Eberhard hung up the gertrude mike, and smirked.

"Aspect change on Challenger," Haffner said.

"Confirmed," Beck said. "Challenger steadying on new course three one five."

"Exactly as I predicted. Pilot, steer three one five." Coomans acknowledged. Beck could just make out a rumbling and burbling over the speakers. "Live volcano field now one hundred sea miles ahead."

"Perfect, Einzvo. How are you and Haffner coming on the new acoustic holography module?"

"We'll be ready, Captain."

"Perfect."

TWO HOURS LATER.

Jeffrey sat at his console. Challenger at this point had run at flank speed, with her reactor pushed as hard as he dared, for longer than ever in her short but exciting life as a warship.

The ride was still very rough. Jeffrey knew from Bell that crewmen who took their coffee with milk and sugar had taken to not bothering to stir; the constant tossing and bouncing did it for them.

The men thought this was funny; morale was high. Everyone aboard had heard by now of Jeffrey's strange conversation with Kurt Eberhard. Whatever the German had sought to achieve, his ploy backfired. The crew was more determined than ever—their fatigue, and any self-doubts, melted away.

Was this because the crew saw Jeffrey, and their banged-up boat, as the underdogs?

What had Eberhard been trying to achieve? The enemy Fregattenkapitan was a coldly rational man.

Jeffrey stared at the gravimeter and listened to the sonar speakers. There ahead of him, close enough now to be sharply resolved on the screen, was a group of active volcanoes. The noise was like a mix of rolling thunder and ten thousand boiling witches' cauldrons. Jeffrey felt a tightness and a tingling in his chest: This was the most risky, if not downright insane, maneuver he'd ever even thought to pull in a submarine. Now here they were, actually doing it, and not even on their own but with a determined opponent on their tail fixated on sinking them before some natural phenomenon could. Challenger began to rattle and buck in a different way than before; the ride was choppy, the ship rolled back and forth. She rose and dipped, forcing Jeffrey into his seat, then forcing his stomach toward his Adam's apple.

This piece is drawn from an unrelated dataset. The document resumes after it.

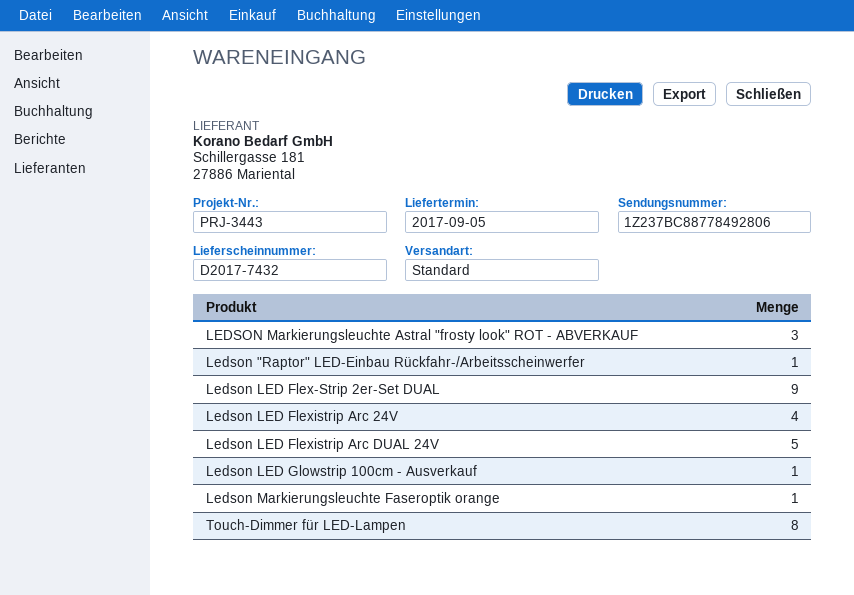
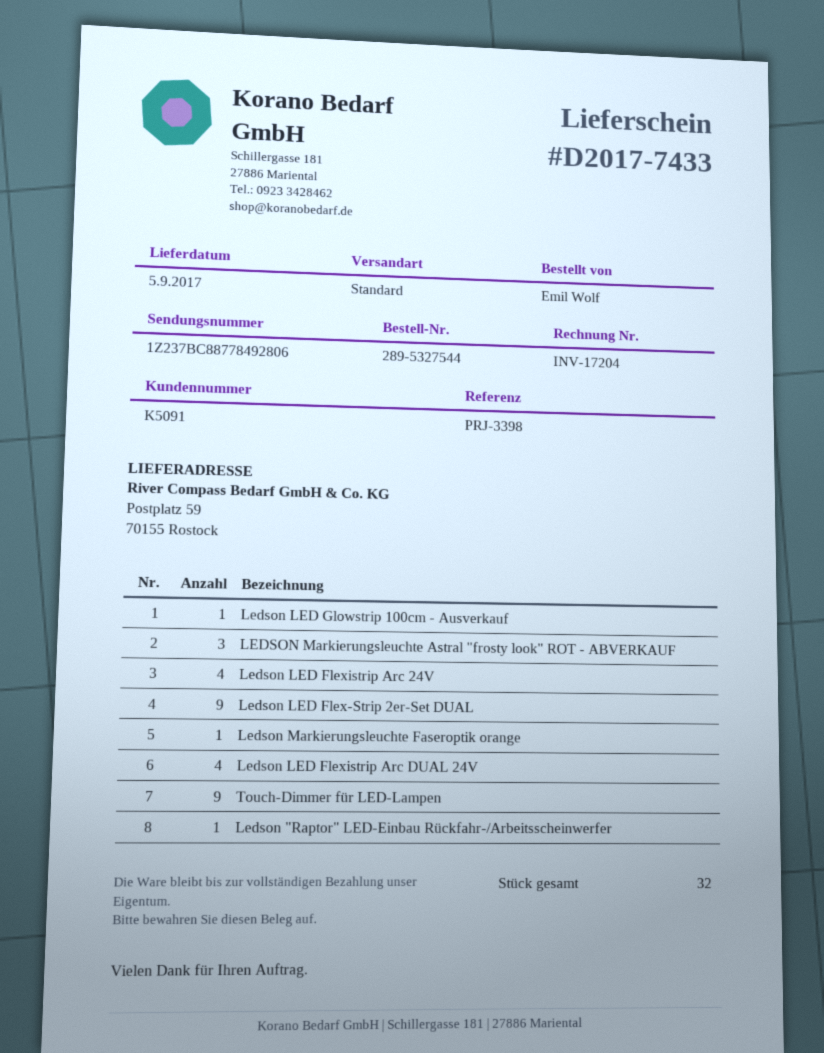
delivery note number: D2017-7432 -> D2017-7433
reference: PRJ-3443 -> PRJ-3398
Ledson LED Flexistrip Arc DUAL 24V: 5 -> 4
Touch-Dimmer für LED-Lampen: 8 -> 9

"Captain," Meltzer said as he fought his controls, "advise encountering volcano-related turbulence."

"Maintain course and speed." Jeffrey knew this would be very dangerous.

"Sea temperature and chemical content fluctuating rapidly," Ilse said. "Average water temperature rising almost one degree per second."

"Constant variable ballast adjustments needed," COB reported. He worked his panel actively.

"Very well, Oceanographer, Chief of the Watch." "Captain," Kathy said, "advise acoustic sea state has risen to thirteen."

"V'r'well, Sonar."

Jeffrey's plan was simple: If you're blind and going into a knife fight, you lure your sighted opponent into a dark room. If you're deaf in one ear, and your opponent has good hearing, you take him somewhere deafening.

Jeffrey heard a crunch on the speakers.

"Hull popping," Kathy said. "Self-noise transient." Jeffrey wasn't surprised—Challenger had just gone through her test depth: ten thousand feet. The ship would have to endure every conceivable peril Mother Nature could throw at a deep-running SSN before this one-on-one battle with Eberhard was over with.